2020/08/03

判断ミスが生んだ危機──白鬚

2020.7.24【東京都】

 都内の感染者数が増えてきたので、都心を避けるルート(西葛西〜亀戸:都バス、亀戸〜曳舟:東武亀戸線)を試してみると、緊張しない移動の楽さが実感できました……



 上は、旧綾瀬川(隅田水門の西側)と隅田川の合流地点(かつてはこの上流が荒川、下流が隅田川とされたそう)にある造船工場。
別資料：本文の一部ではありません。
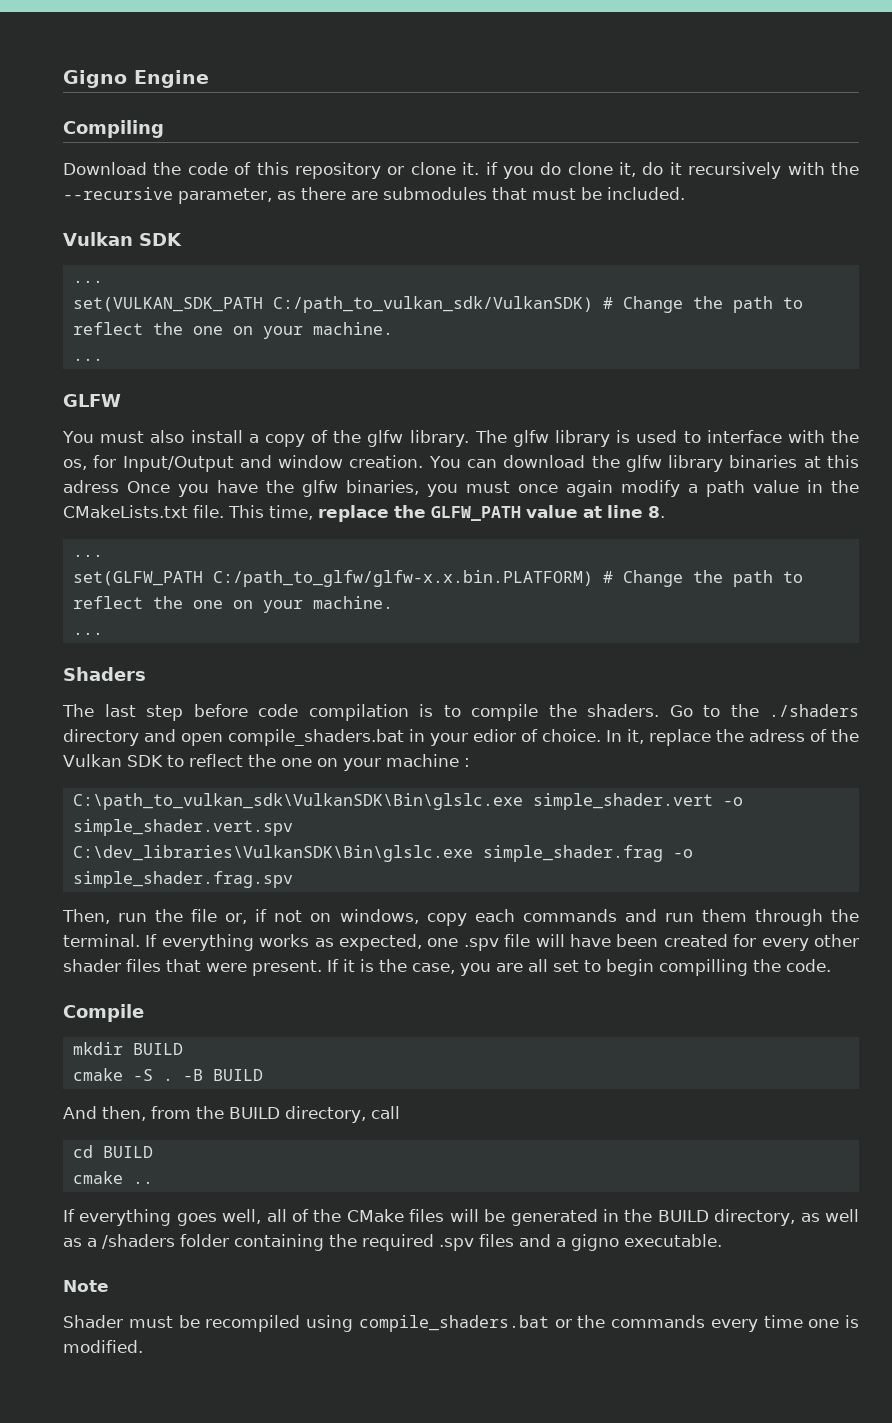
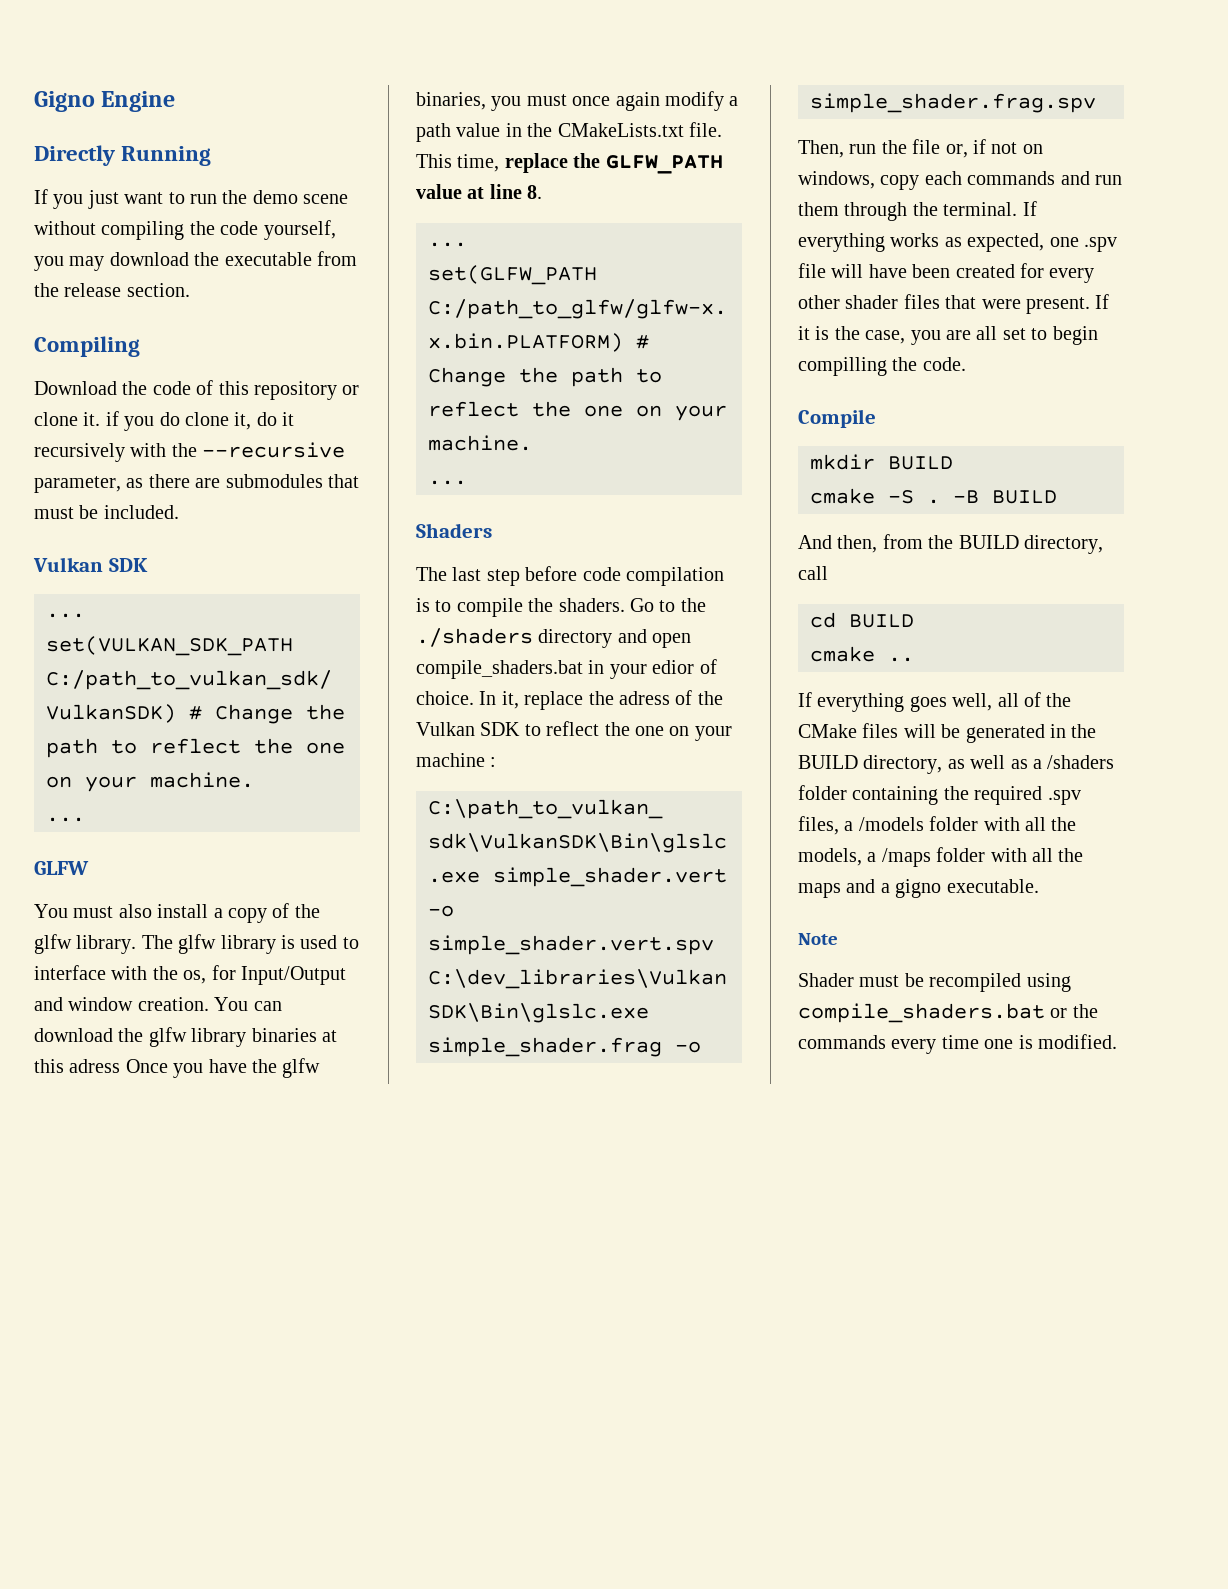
+ Directly Running
+ If you just want to run the demo scene without compiling the code yourself, you may download the executable from the release section.
- If everything goes well, all of the CMake files will be generated in the BUILD directory, as well as a /shaders folder containing the required .spv files and a gigno executable.
+ If everything goes well, all of the CMake files will be generated in the BUILD directory, as well as a /shaders folder containing the required .spv files, a /models folder with all the models, a /maps folder with all the maps and a gigno executable.

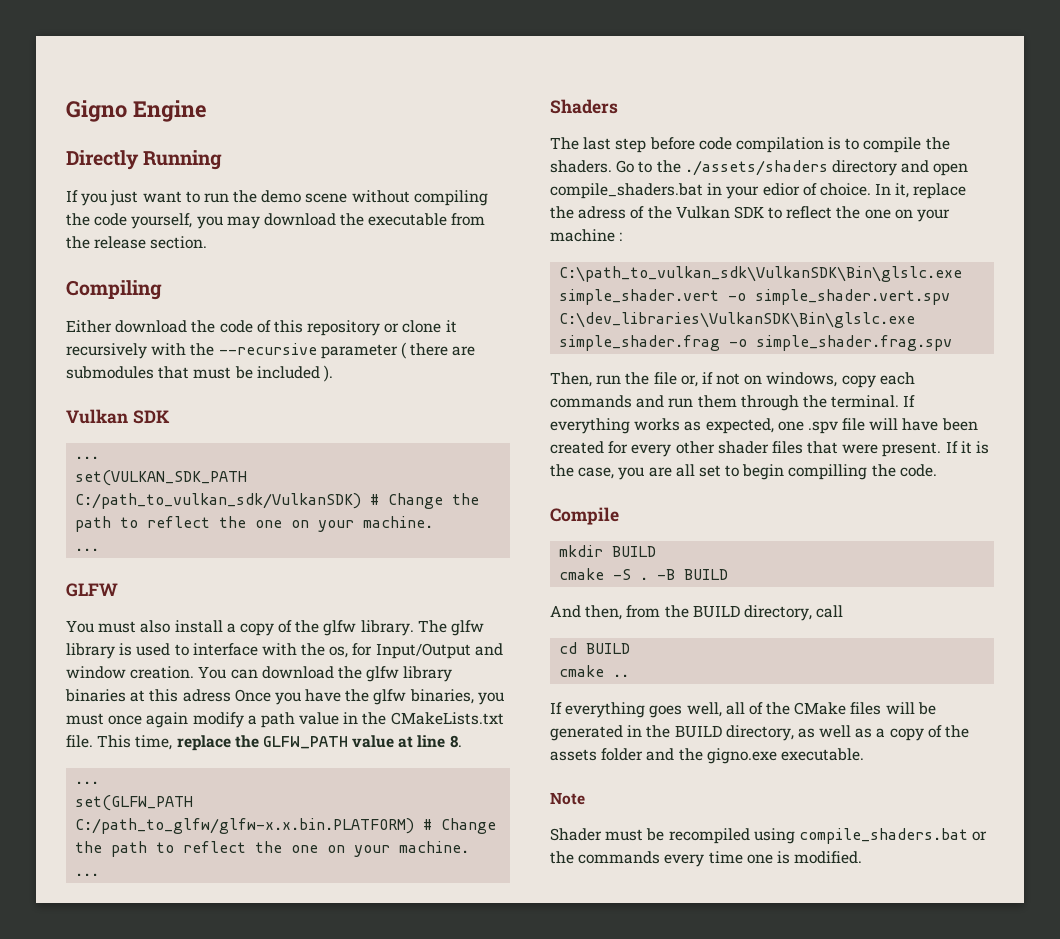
- Download the code of this repository or clone it. if you do clone it, do it recursively with the --recursive parameter, as there are submodules that must be included.
+ Either download the code of this repository or clone it recursively with the --recursive parameter ( there are submodules that must be included ).
- Go to the ./shaders directory and open compile_shaders.bat in your edior of choice.
+ Go to the ./assets/shaders directory and open compile_shaders.bat in your edior of choice.
- If everything goes well, all of the CMake files will be generated in the BUILD directory, as well as a /shaders folder containing the required .spv files, a /models folder with all the models, a /maps folder with all the maps and a gigno executable.
+ If everything goes well, all of the CMake files will be generated in the BUILD directory, as well as a copy of the assets folder and the gigno.exe executable.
奥は京成線 関谷駅、東武線 牛田駅近くの工場跡地に整備された高層住宅で、以前は隅田川沿いの船着場(荷役場)まで東武貨物線が敷かれ、対岸の隅田川駅(貨物駅)にも旧国鉄時代は水扱積卸場(船着場)がありましたから、造船工場があってしかるべきとも。
 荒川護岸に守られる場所柄は、工場にとっても安心材料ではないか。


 手前は、隅田川沿いにある隅田川神社(川沿いの守り神「水神さん」で、上述の造船工場も参拝するのでは)の鳥居で、背後には火事の際にファイアーウォール(防火壁)の役目を担う、都営白鬚東アパート(防災団地)が立ち並びます。参道は建物の接続部を通されますが、非常時には防火扉が閉められます。
 目的は、建物反対側(隅田川沿い)の東白鬚公園を、4万人が避難可能な防災公園とするためで、神社の社殿も守られます。手前側の墨田区墨田周辺には木造住宅が密集するので、火災発生時には役割を果たしてくれそうですが、実証される事態が起こらぬことを……
(上写真はわかりづらく、このアングルしか撮らなかったのは失敗でした)


 右の白鬚神社は、951年良源(「おみくじ」の創始者とされる)が滋賀白鬚神社(琵琶湖に鳥居がある)の分霊を祀ったことに始まるそう。絵馬は干支(子:ねずみ)の輪郭だけで、表情を描かせる趣向とされ、書く側も目にする側も笑顔になれる、素敵な取り組みと。

 上の白鬚橋は神社にちなむ名称で、1914年(大正3年)基金を募り木造橋が建造されますが、関東大震災後の震災復興事業で現在の橋に架け替えられます。奥は「あしたのジョー」「巨人の星」に登場した南千住のガスタンク
 表記は「髭:くちひげ」ではなく、「鬚:あごひげ」。

 江戸時代に開園した右の向島百花園(仙台の骨董商 佐原鞠塢(さはらきくう)の梅園)の売りは、「春の梅」「秋の萩」のため、この季節は緑を楽しむことに。
 周辺の家並みは建て替えでキレイになりましたが、狭い区画に密集するため、大型の消防車は入れない路地が多いく、強風時の火災では糸魚川市大規模火災(2016年)のようなおそれがあります。

 百花園から曳舟駅に向かう地蔵坂通り商店街には、華やかさはないも元気な様子がうかがえます。曳舟とは、現在の東武線、京成線駅の間を通った旧曳舟川で、人が乗る舟を岸から曳いたことに由来し、人気があったとのこと。


判断ミスが生んだ危機

 「イベント等の制限緩和」に対して「まだ早い」とした人が多かったように、心配していた事態が進行しています。火がくすぶるのに、活動を再開すれば炎上するのは自明の理です。専門家の警告通りの経過を目にしても、耳を傾けようとしない政府の対応や、「国のお墨付き」と気を緩める国民の行動にガッカリさせられましたが、経済活動というものは、社会道徳ではなく損得勘定に魂を売ることで成立するようです。
 重症患者数、死者数を判断基準とする前に、未然に防ぐ対策を打ち出せないのは(対処しかできない)、自分(家族を含め)のこととして受け止められない立場(ポスト)が、国の中心にあるためではないかと。だとすれば、とてもおかしなシステムです。